It has been nearly six months since I’ve seen him, since right after the movie wrapped in Aspen. Things had grown tense between us again, and although we’ve been emailing back and forth, we haven’t really talked since then. When Mercedes and I arrived last week for the premiere of Torches, it seemed mean to refuse his invitation to come see his paintings, have dinner, catch up.
Honestly, I wasn’t sure what I would feel, and that shiver warns me to be careful as I step out of the car. It’s perfectly natural to hug him, but I’m unprepared for how he wraps me up hard, how the scent of his skin—morning and grass and something entirely belonging to Tyler—fills my head, making me dizzy. I hold on longer than he does, my eyes closed tight, my hands gauging the play of muscles on his back. I think of a kiss in the rain, and a room filled with green light, and a day on the side of a lake, and poems and—
Before I can register the solid slab of his chest, the breadth of his shoulders, he’s letting me go. “It’s so good to see you,” he says, his hands on my arms, his clear eyes like that lake, sparkling on top, but full of unseen depths, where things both murky and beautiful live.
“You, too.”
I pay the driver and Tyler opens a battered-looking iron door, and gestures for me to go ahead into a tiny, grimy vestibule with a single light bulb hanging down like something from an old movie. He hauls the door closed with a thunk and locks it with a heavy bar. “Come on, we’re up here.”
He dances up the stairs ahead of me, narrow iron stairs that make me queasy because they’re open work and I can see the floor beneath my feet. I hold on to the rail and look up, trying not to focus on Tyler’s gorgeous ass too much.

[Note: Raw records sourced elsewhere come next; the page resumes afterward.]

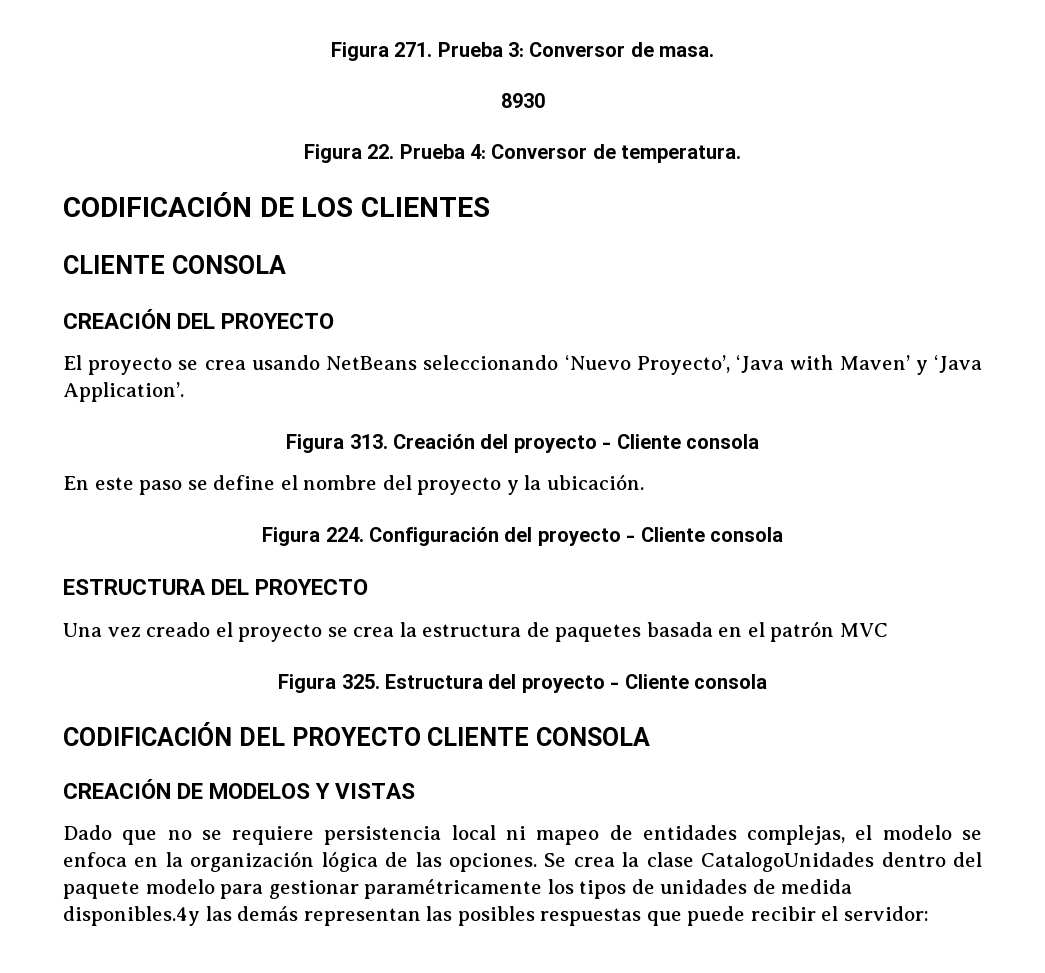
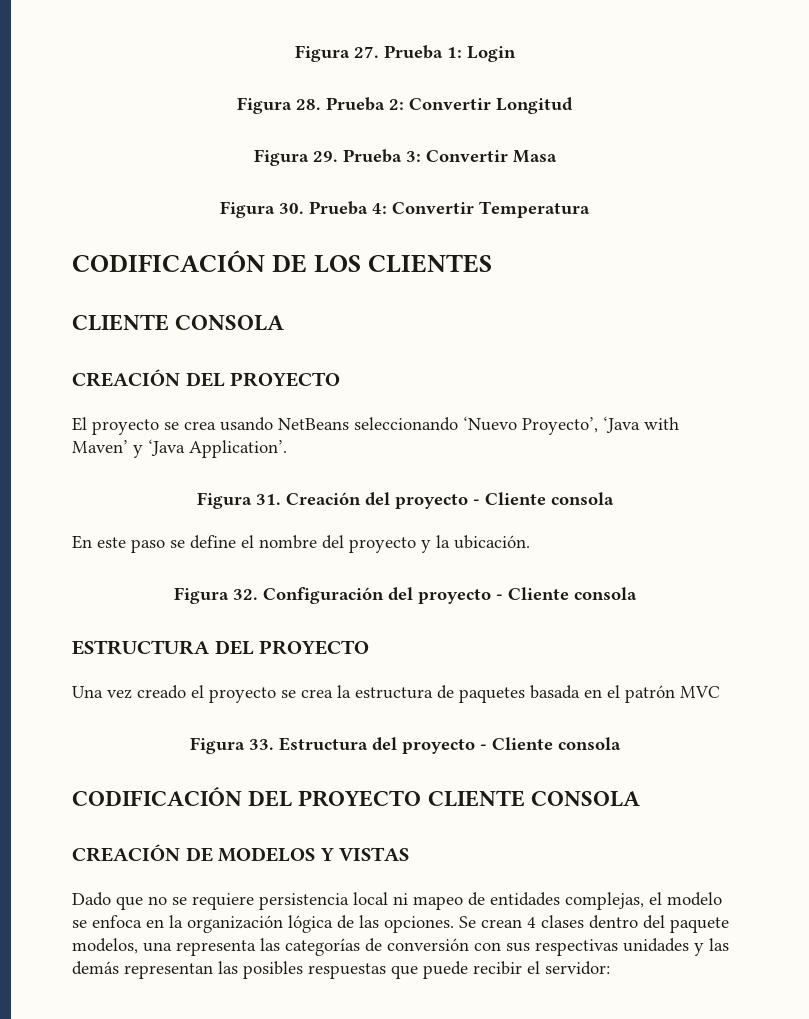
- Figura 271. Prueba 3: Conversor de masa.
- 8930
- Figura 22. Prueba 4: Conversor de temperatura.
+ Figura 27. Prueba 1: Login
+ Figura 28. Prueba 2: Convertir Longitud
+ Figura 29. Prueba 3: Convertir Masa
+ Figura 30. Prueba 4: Convertir Temperatura
- Figura 313. Creación del proyecto - Cliente consola
+ Figura 31. Creación del proyecto - Cliente consola
- Figura 224. Configuración del proyecto - Cliente consola
+ Figura 32. Configuración del proyecto - Cliente consola
- Figura 325. Estructura del proyecto - Cliente consola
+ Figura 33. Estructura del proyecto - Cliente consola
- Se crea la clase CatalogoUnidades dentro del paquete modelo para gestionar paramétricamente los tipos de unidades de medida disponibles.4y las demás representan las posibles respuestas que puede recibir el servidor:
+ Se crean 4 clases dentro del paquete modelos, una representa las categorías de conversión con sus respectivas unidades y las demás representan las posibles respuestas que puede recibir el servidor:

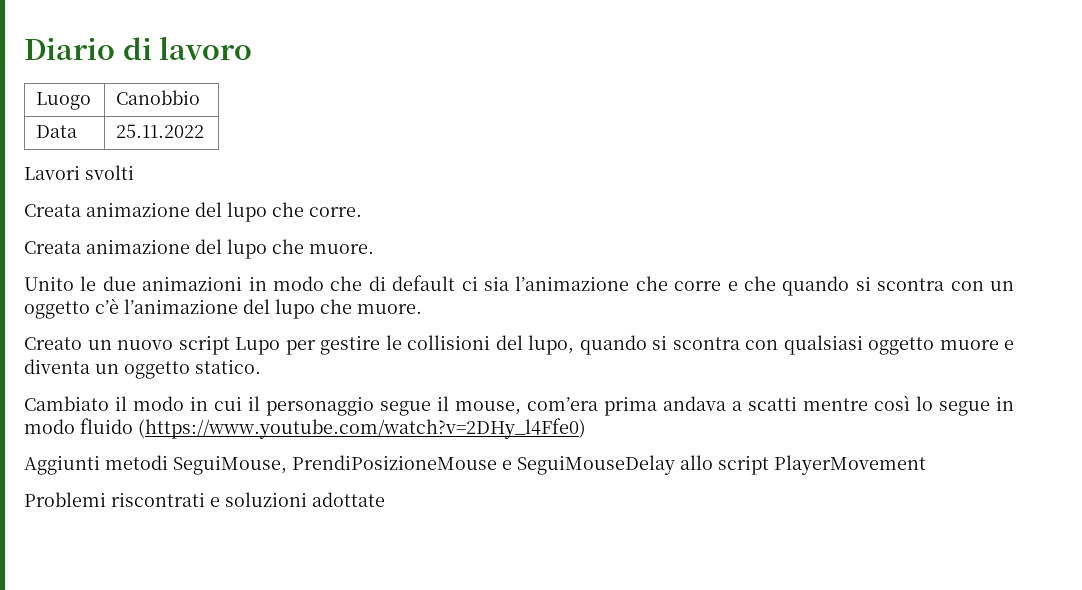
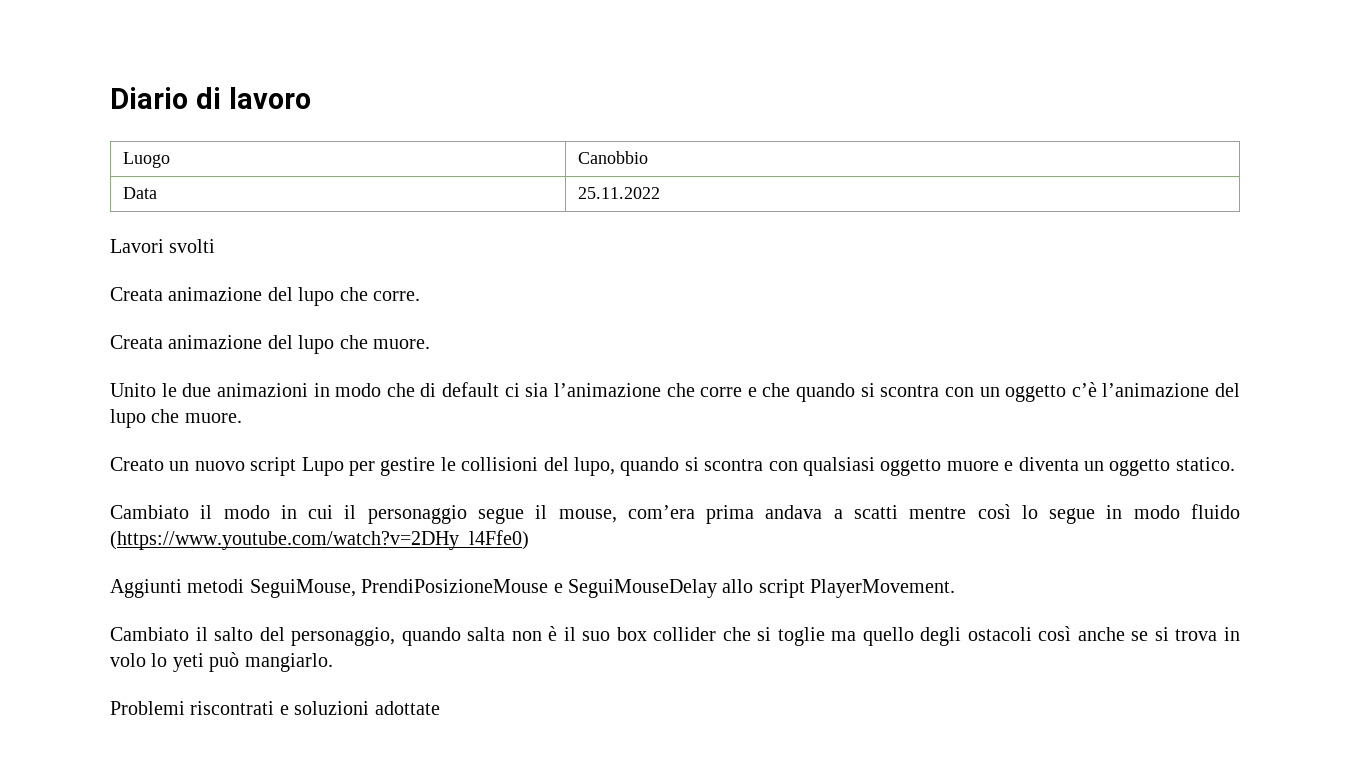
- Aggiunti metodi SeguiMouse, PrendiPosizioneMouse e SeguiMouseDelay allo script PlayerMovement
+ Aggiunti metodi SeguiMouse, PrendiPosizioneMouse e SeguiMouseDelay allo script PlayerMovement.
+ Cambiato il salto del personaggio, quando salta non è il suo box collider che si toglie ma quello degli ostacoli così anche se si trova in volo lo yeti può mangiarlo.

“This is it,” he says, and steps aside. “It’s kind of rough around the edges.”
The space is long and open, all of it facing a bank of multi-paned windows that show more sky than I’ve seen in days, all of it pale purple edged with a glow of yellow from a sun I can’t see. The buildings across the street offer a dark line of uneven blocks silhouetted against the water shining a couple of blocks away. I can’t remember which river it is, East or Hudson, or maybe it’s the ocean. I get confused.
Once I tear my eyes away from the windows, I see the rest of the space is pretty crude. At one end is his studio, with easels and paintings and all the detritus I remember from his little house in Manitou. Closer to us, tucked in a corner, is a sort of kitchen, with cabinets and stove and a counter, an old-school turquoise fridge with rounded edges, a few stools grouped around a bar that might be made of crates. In between the kitchen and studio is a living area, a couch and a chair and a bed with books piled up all around it. There are books on the windowsills. No curtains. “The light must be amazing,” I say.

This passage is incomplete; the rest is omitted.